Proyek itu sebenarnya tak berurusan dengan tradisi, agama, dan kultur. Proyek itu lebih merupakan proyek politik yang menggunakan sumber daya modern, seperti hukum dan media, tetapi menggunakan budaya dan agama untuk mencapai tujuan hegemoniknya.

”Premis dari setiap jenis fundamentalisme berbasis politik identitas kultural adalah pendekatan dan tanggapan yang monolitik, absolut,” kata Madhu Mehra.

Kecenderungan itu akan mengikis demokrasi di setiap tingkatan meskipun mereka menggunakan ruang demokrasi untuk mendapatkan dan memperluas kekuasaan politiknya.

”Dalam proyek itu, yang ’ideal’ pada perempuan sudah ditentukan secara normatif,” kata Madhu Mehra.

Akibatnya adalah diskriminasi dan kekerasan terhadap perempuan yang tidak dianggap ”ideal”, termasuk anggota kelompok minoritas, lesbian, gay, biseksual, dan transjender (LBGT). Pencemaran komunitas liyan melalui kekerasan seksual terhadap perempuan dan mengkriminalisasi LBGT juga merupakan konsekuensi dari politik seperti itu.

Situasi di Asia-Pasifik

Kontekstualisasi berbagai bentuk fundamentalisme di kawasan Asia-Pasifik dipaparkan para pembicara dari Malaysia, Indonesia, Filipina, Pakistan, dan India.

Di Malaysia, seperti dipaparkan Zainah Anwar dan Prema E Devaraj, fundamentalisme berbasis agama menguat. Perkembangan antidemokrasi yang mengatasnamakan perlindungan demokrasi dari terorisme mengesahkan gerakan nondemokratis dan nonpartisipatif, khususnya kelompok fundamentalis yang berkoalisi dengan kekuasaan negara. Kelompok itu dinapasi nasionalisme Islam yang mereduksi dialog antarbudaya dan agama.

”Jender dan seksualitas merupakan wilayah kritis bagi transformasi sosial. Negara membatasi kebebasan perempuan dan kelompok minoritas,” ujar Zainah Anwar, yang juga memaparkan munculnya fatwa antitomboi dan larangan yoga karena bertentangan dengan Islam.

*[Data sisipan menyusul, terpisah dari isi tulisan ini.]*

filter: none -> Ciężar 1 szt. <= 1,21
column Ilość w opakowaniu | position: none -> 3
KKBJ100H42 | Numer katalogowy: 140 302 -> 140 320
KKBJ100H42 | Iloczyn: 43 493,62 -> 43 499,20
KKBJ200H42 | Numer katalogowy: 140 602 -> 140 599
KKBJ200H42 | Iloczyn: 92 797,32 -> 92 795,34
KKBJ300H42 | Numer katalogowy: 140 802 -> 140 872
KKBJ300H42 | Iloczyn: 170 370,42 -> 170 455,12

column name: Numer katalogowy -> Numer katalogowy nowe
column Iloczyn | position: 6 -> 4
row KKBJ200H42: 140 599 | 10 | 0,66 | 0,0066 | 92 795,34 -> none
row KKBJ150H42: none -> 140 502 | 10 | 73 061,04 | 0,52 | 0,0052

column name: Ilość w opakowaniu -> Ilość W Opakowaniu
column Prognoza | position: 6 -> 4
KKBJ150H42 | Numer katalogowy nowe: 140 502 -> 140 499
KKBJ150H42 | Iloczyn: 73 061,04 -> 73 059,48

Banglades yang ketika berdiri tahun 1971 merupakan negara sekuler, pada tahun 1988 berubah menjadi negara Islam. Rezim militer mengontrol dan menghancurkan kehidupan komunal etnis lain. Identitas Bengali yang sekuler berubah menjadi identitas Islam yang unidimensional.

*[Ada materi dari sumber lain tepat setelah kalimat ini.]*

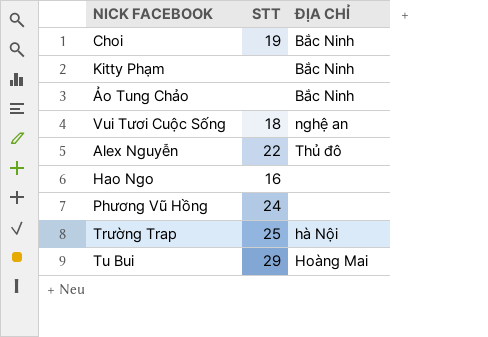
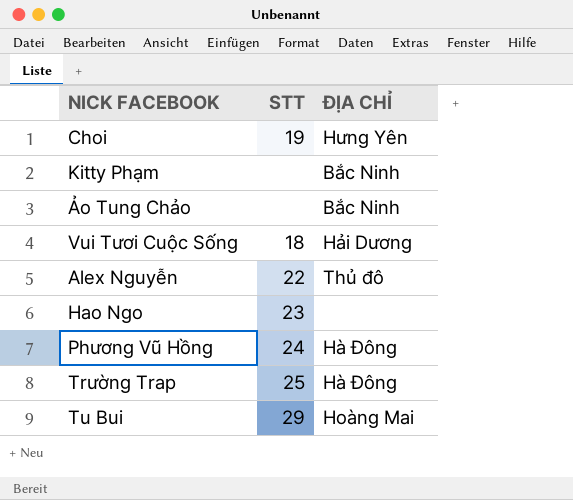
Choi | ĐỊA CHỈ: Bắc Ninh -> Hưng Yên
Vui Tươi Cuộc Sống | ĐỊA CHỈ: nghệ an -> Hải Dương
Hao Ngo | STT: 16 -> 23
Phương Vũ Hồng | ĐỊA CHỈ: none -> Hà Đông
Trường Trap | ĐỊA CHỈ: hà Nội -> Hà Đông

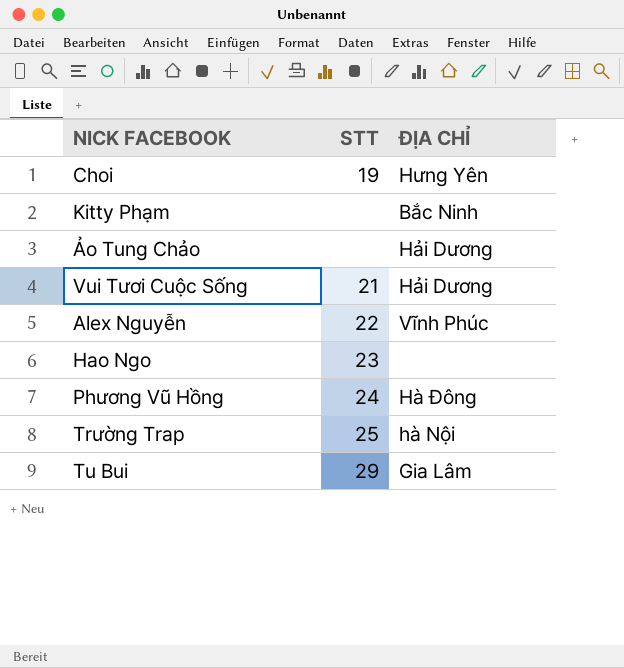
Ảo Tung Chảo | ĐỊA CHỈ: Bắc Ninh -> Hải Dương
Vui Tươi Cuộc Sống | STT: 18 -> 21
Alex Nguyễn | ĐỊA CHỈ: Thủ đô -> Vĩnh Phúc
Trường Trap | ĐỊA CHỈ: Hà Đông -> hà Nội
Tu Bui | ĐỊA CHỈ: Hoàng Mai -> Gia Lâm

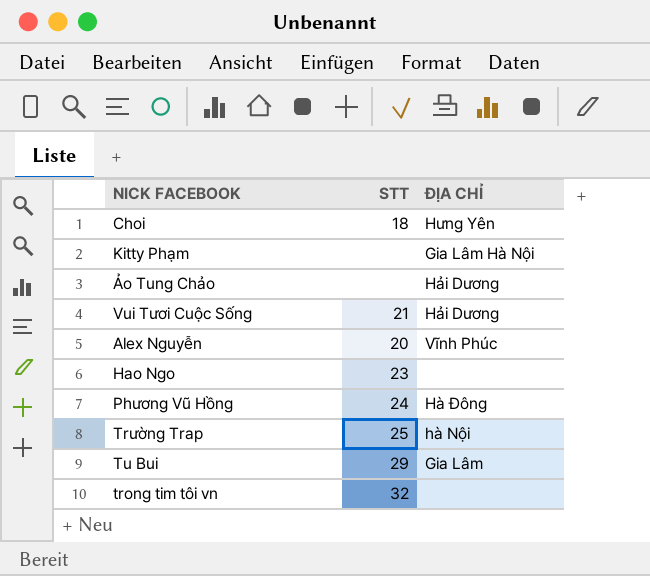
Choi | STT: 19 -> 18
Kitty Phạm | ĐỊA CHỈ: Bắc Ninh -> Gia Lâm Hà Nội
Alex Nguyễn | STT: 22 -> 20
row trong tim tôi vn: none -> 32 | none

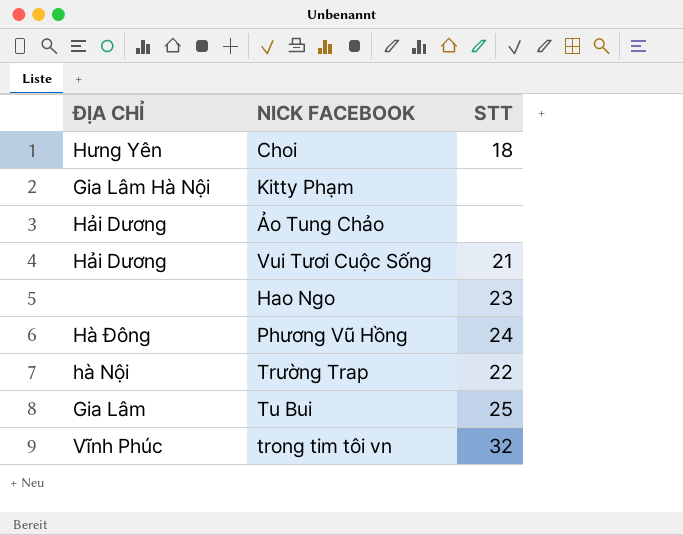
column ĐỊA CHỈ | position: 3 -> 1
row Alex Nguyễn: 20 | Vĩnh Phúc -> none
Trường Trap | STT: 25 -> 22
Tu Bui | STT: 29 -> 25
trong tim tôi vn | ĐỊA CHỈ: none -> Vĩnh Phúc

Di Indonesia, seperti dipaparkan Ketua Komnas Anti Kekerasan terhadap Perempuan Kamala Chandrakirana, kekuatan gabungan fundamentalisme, militerisme, dan oportunis politik menyasar tubuh perempuan sebagai target regulasi yang mengatur cara berpakaian dan mobilitasnya.

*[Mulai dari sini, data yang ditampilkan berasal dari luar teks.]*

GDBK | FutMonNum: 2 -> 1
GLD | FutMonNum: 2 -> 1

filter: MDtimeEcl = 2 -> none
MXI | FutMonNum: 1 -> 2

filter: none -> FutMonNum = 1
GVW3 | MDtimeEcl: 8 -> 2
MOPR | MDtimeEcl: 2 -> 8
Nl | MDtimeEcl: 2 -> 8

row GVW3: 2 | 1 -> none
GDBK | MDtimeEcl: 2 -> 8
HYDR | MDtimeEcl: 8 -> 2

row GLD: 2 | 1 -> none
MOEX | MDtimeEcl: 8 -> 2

Di Filipina, peraturan dan kebijakan negara semakin memaksakan norma-norma dan nilai Katolik Roma yang membatasi hak-hak seksual dan hak reproduksi perempuan.

Di Pakistan, paket ”Islamisasi” yang dibawa Jenderal Zia ul Haq berpusat pada tubuh, hak, dan kebebasan perempuan.

Di India, kelompok sayap kanan memaksakan nasionalisme Hindu untuk konstruksi budaya, khususnya dalam kaitannya dengan seksualitas. Di Myanmar, tubuh perempuan adalah target serdadu dalam perang saudara yang tak ada akhirnya.

”Proyek identitas fundamentalis kontemporer harus dilihat dalam konteks kegagalan ekonomi pasar neoliberal global,” kata Madhu Mehra.

Ia melanjutkan, ”Konflik sumber daya alam, migrasi, dan degradasi lingkungan menjadikan situasi kemiskinan semakin mengerikan. Itu ditambah kemiskinan sisi ekonomi, kebangkrutan politik, alienasi budaya, depresi psikologis, dan kekosongan spiritual yang membuat orang sangat rentan dan menerima saja jawaban sederhana dan populis yang disodorkan fundamentalis militan dan pemerintah yang sangat berkuasa.”